Maybe it's better if you don't bash. It could be a better bash if you set (after suitable rotation) $SO$ as the real line. And then you get $b=\overline{a}$ and $s=1$, however, I am not going to continue this bash.

Let $P$ be the midpoint of arc $ACB$ not containing $S$, $X$ be the intersection of $SI$ and $AB$, and $Y \neq M$ be the intersection of circles $SMT$ and $IMD$. It is well-known that $P$ is the center of circle $IAB$, and since $\angle STP = 90^\circ$ and $IT = TD$, then $PI = PD$, which means $IADB$ is cyclic. Now notice that $SX \cdot XT = AX \cdot XB = IX \cdot XD$, so $MX$ is the radical axis of circles $SMT$ and $IMD$, which means $Y$ lies on $AB$. Further, notice that $\angle ITY = \angle SMY = 90^\circ$, so $IY = YD$. This means $\angle IMY = \angle DMY$. Then, $\angle MDE = \angle DMB = \angle IMB = \angle EMB = \angle MED$, so $MD = ME$, and it follows that $AME$ and $BMD$ are congruent. Hence, $AE = BD$.

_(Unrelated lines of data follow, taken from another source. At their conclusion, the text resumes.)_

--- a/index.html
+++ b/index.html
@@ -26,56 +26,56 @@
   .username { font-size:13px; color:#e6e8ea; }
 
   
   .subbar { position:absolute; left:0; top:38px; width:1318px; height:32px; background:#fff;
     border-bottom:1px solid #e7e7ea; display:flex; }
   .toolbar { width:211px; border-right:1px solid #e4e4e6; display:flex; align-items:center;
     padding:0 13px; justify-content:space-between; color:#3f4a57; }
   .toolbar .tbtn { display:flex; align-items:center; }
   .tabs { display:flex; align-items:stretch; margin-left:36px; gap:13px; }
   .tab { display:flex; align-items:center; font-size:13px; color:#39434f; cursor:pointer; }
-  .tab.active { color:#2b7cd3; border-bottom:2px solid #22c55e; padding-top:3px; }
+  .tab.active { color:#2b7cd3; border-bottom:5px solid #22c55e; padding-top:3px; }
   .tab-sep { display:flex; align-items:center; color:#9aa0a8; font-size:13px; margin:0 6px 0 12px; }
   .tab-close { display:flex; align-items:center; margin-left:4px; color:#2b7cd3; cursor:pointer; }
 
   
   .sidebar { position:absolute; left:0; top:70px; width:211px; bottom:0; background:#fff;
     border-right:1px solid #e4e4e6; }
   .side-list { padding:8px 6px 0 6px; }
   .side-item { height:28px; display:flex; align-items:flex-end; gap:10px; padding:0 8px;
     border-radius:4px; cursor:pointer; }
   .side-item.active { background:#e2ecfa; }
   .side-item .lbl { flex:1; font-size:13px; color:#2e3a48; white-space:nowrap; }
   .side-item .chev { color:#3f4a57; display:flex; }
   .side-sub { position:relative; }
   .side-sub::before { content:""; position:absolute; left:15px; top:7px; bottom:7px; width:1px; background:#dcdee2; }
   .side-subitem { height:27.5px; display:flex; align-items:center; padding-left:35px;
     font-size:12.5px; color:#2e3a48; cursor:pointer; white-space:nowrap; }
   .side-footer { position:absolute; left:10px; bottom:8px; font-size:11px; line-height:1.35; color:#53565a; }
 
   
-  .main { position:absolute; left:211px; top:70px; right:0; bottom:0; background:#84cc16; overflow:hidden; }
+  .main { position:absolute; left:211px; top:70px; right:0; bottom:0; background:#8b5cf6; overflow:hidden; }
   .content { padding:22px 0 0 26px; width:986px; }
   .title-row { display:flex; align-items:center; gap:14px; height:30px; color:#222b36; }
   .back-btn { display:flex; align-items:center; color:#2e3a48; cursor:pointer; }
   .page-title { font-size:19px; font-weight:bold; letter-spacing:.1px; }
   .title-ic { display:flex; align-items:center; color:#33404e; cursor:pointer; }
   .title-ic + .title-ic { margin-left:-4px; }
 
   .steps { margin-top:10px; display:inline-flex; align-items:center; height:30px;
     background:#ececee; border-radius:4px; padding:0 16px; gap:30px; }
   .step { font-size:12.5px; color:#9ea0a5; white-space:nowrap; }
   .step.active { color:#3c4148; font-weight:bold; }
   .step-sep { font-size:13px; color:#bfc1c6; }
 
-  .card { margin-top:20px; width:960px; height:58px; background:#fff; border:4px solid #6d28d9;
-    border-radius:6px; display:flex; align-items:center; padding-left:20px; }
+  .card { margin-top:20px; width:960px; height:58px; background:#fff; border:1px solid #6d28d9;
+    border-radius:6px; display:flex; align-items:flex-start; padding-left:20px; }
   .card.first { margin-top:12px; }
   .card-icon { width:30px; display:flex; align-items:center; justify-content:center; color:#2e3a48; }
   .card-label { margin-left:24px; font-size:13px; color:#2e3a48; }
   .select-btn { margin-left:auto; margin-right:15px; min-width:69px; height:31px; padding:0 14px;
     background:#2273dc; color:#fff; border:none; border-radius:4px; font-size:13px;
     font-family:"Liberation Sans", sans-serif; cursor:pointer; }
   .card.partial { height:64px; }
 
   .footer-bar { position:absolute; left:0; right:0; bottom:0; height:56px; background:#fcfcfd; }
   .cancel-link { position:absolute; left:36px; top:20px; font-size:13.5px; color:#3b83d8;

Nice Config! Let $CI \cap k = F$, by Incenter Excenter Lemma we know that $F$ is the center of $(AIB)$. $$\angle STF = 90^\circ = \angle ITF = \angle FTD \implies \triangle ITF \cong \triangle DTF \ \text{(By S-A-S)}$$Thus $FI = FD \implies D \in (AIB)$. Let $G = MF \cap ED$. $$\angle FMB = 90^\circ = \angle FGD = \angle FGE$$thus $G$ is midpoint of $ED \implies \triangle MGE \cong \triangle MGD \implies \triangle MED$ is isosceles and since $F \in MG \implies FD = FE \implies EABD$ is cyclic. Trapezium $EABD$ is cyclic $\iff$ it is isosceles $\implies AE = BD$. Note that if $EABD$ is not a trapezium then it must be a rectangle and in either case we are done.

Let $D' = (IAB)\cap SI$ and $F = SI\cap AB$. Note that since $IF$ is a symmedian in $\triangle AIB$, we have that $A,I,B,D'$ are harmonic. We have $\frac{\angle A + \angle B}{2} = \angle ATS = \angle AD'T + \angle D'AT \implies \angle D'AT = \frac{\angle A}{2} = \angle BAI$. So $AF$ and $AT$ are isogonal in $\triangle AID'$ but since $AF$ passes through $B$, we have that $T$ is the midpoint of $ID'$. So, $D' = D$ and the rest easily follows. oh @2below thanks edited.

Note that if $N$ is the midpoint of $\overarc{BA}$ , $NT\perp DI\to D\in (BIA)$. Redefine $E$ as the intersection of $(BIA)$ and the line through $D$ parallel to $AB$. Now let $EM\cap (BIA)=I'$, then $$-1=E(BA; M\infty_{AB})=(BA; I'D)\to I'\equiv I.$$q.e.d.

@2above Pitagar wrote: Point $S$ is the midpoint of arc $ACB$ of the circumscribed circle $k$ around triangle $ABC$ with $AC>BC$. *ahem*

My solution looks pretty much same to the above ones, and this is too easy for a #6 in my opinion. Note that triangles $ATI$ and $ITB$ are similar by easy angle chasing. So $AI/BI=AT/IT=AT/TD$, and noting $<AIB=<ATD$ by angle chasing, gives us the similarly between $ATD$ and $AIB$. Thus in triangle $AID$, $AT$ is median, and using $<TAD=<BAI$ by the last similarity, we obtain that $AB$ is symmedian in $AID$. Note that also $<BIT=<IAT=<BAD$, thus $AIBD$ is cyclic with $AB$ - symmedian, and thus harmonic. Therefore, $ID$ is symmedian in $ABI$, so $<AIE=<BID=<BAD=<ADE$, thus $AIDE$ is cyclic, and using that $AIBD$ is cyclic, we easily obtain that $ABDE$ is isosceles trapezoid, which finishes the proof.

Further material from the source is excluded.